ERNIE-Pytorch
ERNIE-Pytorch copied to clipboard
有计划增加ernie-3.0吗
收到,会尽快添加
https://github.com/PaddlePaddle/PaddleNLP/issues/2048 看起来目前词表还存在问题
@nghuyong 感谢大佬
收到,会尽快添加
大佬,目前开发进度怎么样呀?
@zhu1090093659 目前词表还存在问题哈
大佬加油,已经star了
官方给出的解释是,这里是一个bug,词表去重后会使用18005位置的$ 见Ernie3.0 词表存在问题 #2487
收到,会近期添加 @Davion1999
感谢!
麻烦大佬有空的话尽快加ernie-3.0了,谢谢呀!
@heyblackC 欢迎贡献,提交pr
ernie-3.0可以用了吗?多谢大佬!
还不行哦,ernie-3.0存在一个task type embedding直接转换有问题,欢迎贡献
大佬,我尝试把ernie3.0转成torch版本,skip了 task type embedding,因为我看了ErnieModel源码中use_task_id默认是false,一般情况下,忽略掉 task type embedding,应该问题不大,
# torch
import torch
from transformers import BertTokenizer, BertModel
tokenizer = BertTokenizer.from_pretrained('./ernie-3.0-base-zh-torch')
model = BertModel.from_pretrained('./ernie-3.0-base-zh-torch')
input_ids = torch.tensor([tokenizer.encode(text="你好",add_special_tokens=True)])
with torch.no_grad():
pooled_output = model(input_ids)[1]
print(pooled_output.numpy())
# paddle
import paddle
import paddlenlp
from paddlenlp.transformers import ErnieModel
tokenizer = paddlenlp.transformers.AutoTokenizer.from_pretrained("ernie-3.0-base-zh")
model = paddlenlp.transformers.ErnieModel.from_pretrained("ernie-3.0-base-zh", use_task_id=False)
inputs = tokenizer("你好")
inputs = {k:paddle.to_tensor([v]) for (k, v) in inputs.items()}
print(inputs)
with paddle.no_grad():
sequence_output, pooled_output = model(**inputs)

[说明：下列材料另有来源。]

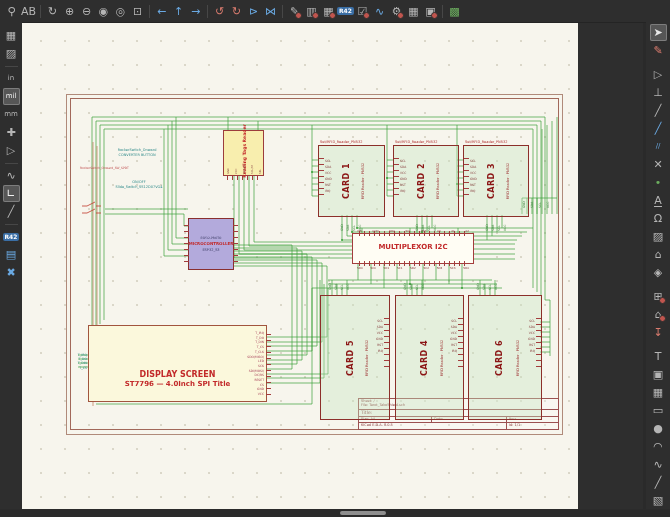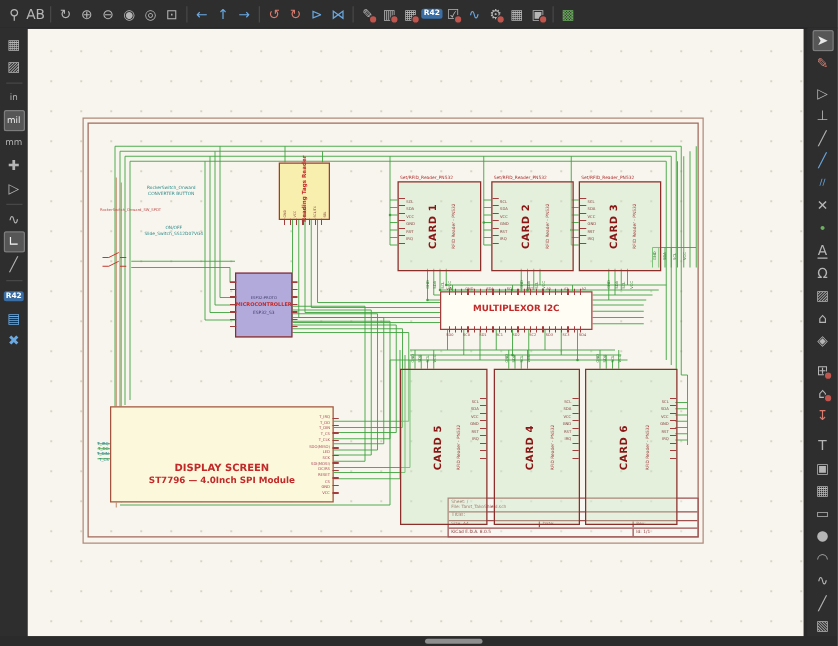"MULTIPLEXOR I2C" .canvas { width: 621px -> 556px }
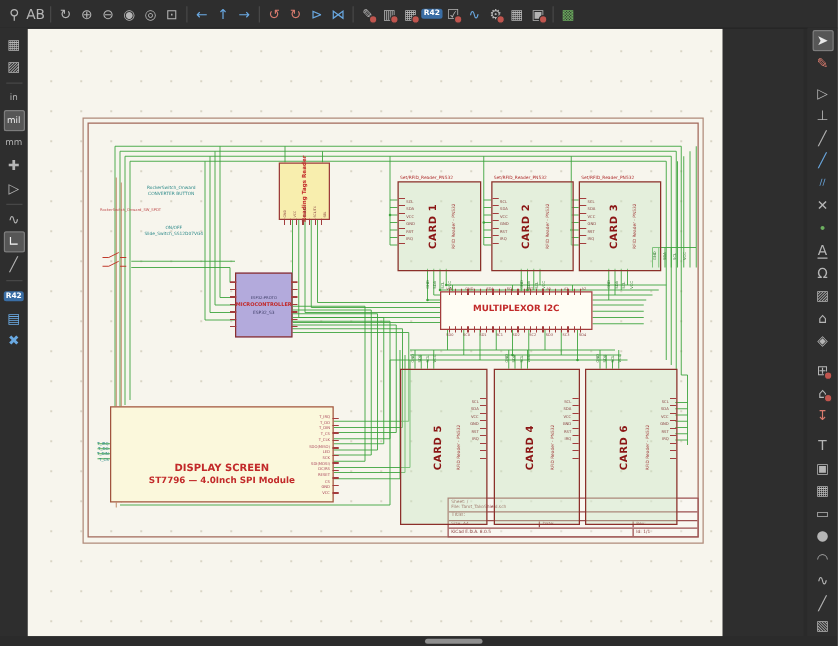"ST7796 — 4.0Inch SPI Module" span.d2 { text: Module -> Title }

print(pooled_output.numpy())
转换完成后,进行精度对比,发现还是差的挺多的, torch版本的输出
[[ 9.85730708e-01 -7.40298808e-01 3.95261258e-01 -7.59342790e-01
8.96910310e-01 8.82966697e-01 -6.58721209e-01 -4.71505731e-01
-9.71126974e-01 -9.74366426e-01 -1.87828429e-02 4.24025029e-01
paddle版本的输出
[[ 0.9762421 -0.86734784 0.68027914 -0.12715188 0.9476316 0.98650205
-0.94165057 0.569099 -0.8519937 -0.59184104 -0.900924 0.46361628
-0.95791364 -0.59297466 -0.90437275 0.5445499 -0.06301237 -0.34662145
这样的问题该怎么排查
大佬,我尝试把ernie3.0转成torch版本,skip了 task type embedding,因为我看了ErnieModel源码中use_task_id默认是false,一般情况下,忽略掉 task type embedding,应该问题不大,
# torch import torch from transformers import BertTokenizer, BertModel tokenizer = BertTokenizer.from_pretrained('./ernie-3.0-base-zh-torch') model = BertModel.from_pretrained('./ernie-3.0-base-zh-torch') input_ids = torch.tensor([tokenizer.encode(text="你好",add_special_tokens=True)]) with torch.no_grad(): pooled_output = model(input_ids)[1] print(pooled_output.numpy()) # paddle import paddle import paddlenlp from paddlenlp.transformers import ErnieModel tokenizer = paddlenlp.transformers.AutoTokenizer.from_pretrained("ernie-3.0-base-zh") model = paddlenlp.transformers.ErnieModel.from_pretrained("ernie-3.0-base-zh", use_task_id=False) inputs = tokenizer("你好") inputs = {k:paddle.to_tensor([v]) for (k, v) in inputs.items()} print(inputs) with paddle.no_grad(): sequence_output, pooled_output = model(**inputs) print(pooled_output.numpy())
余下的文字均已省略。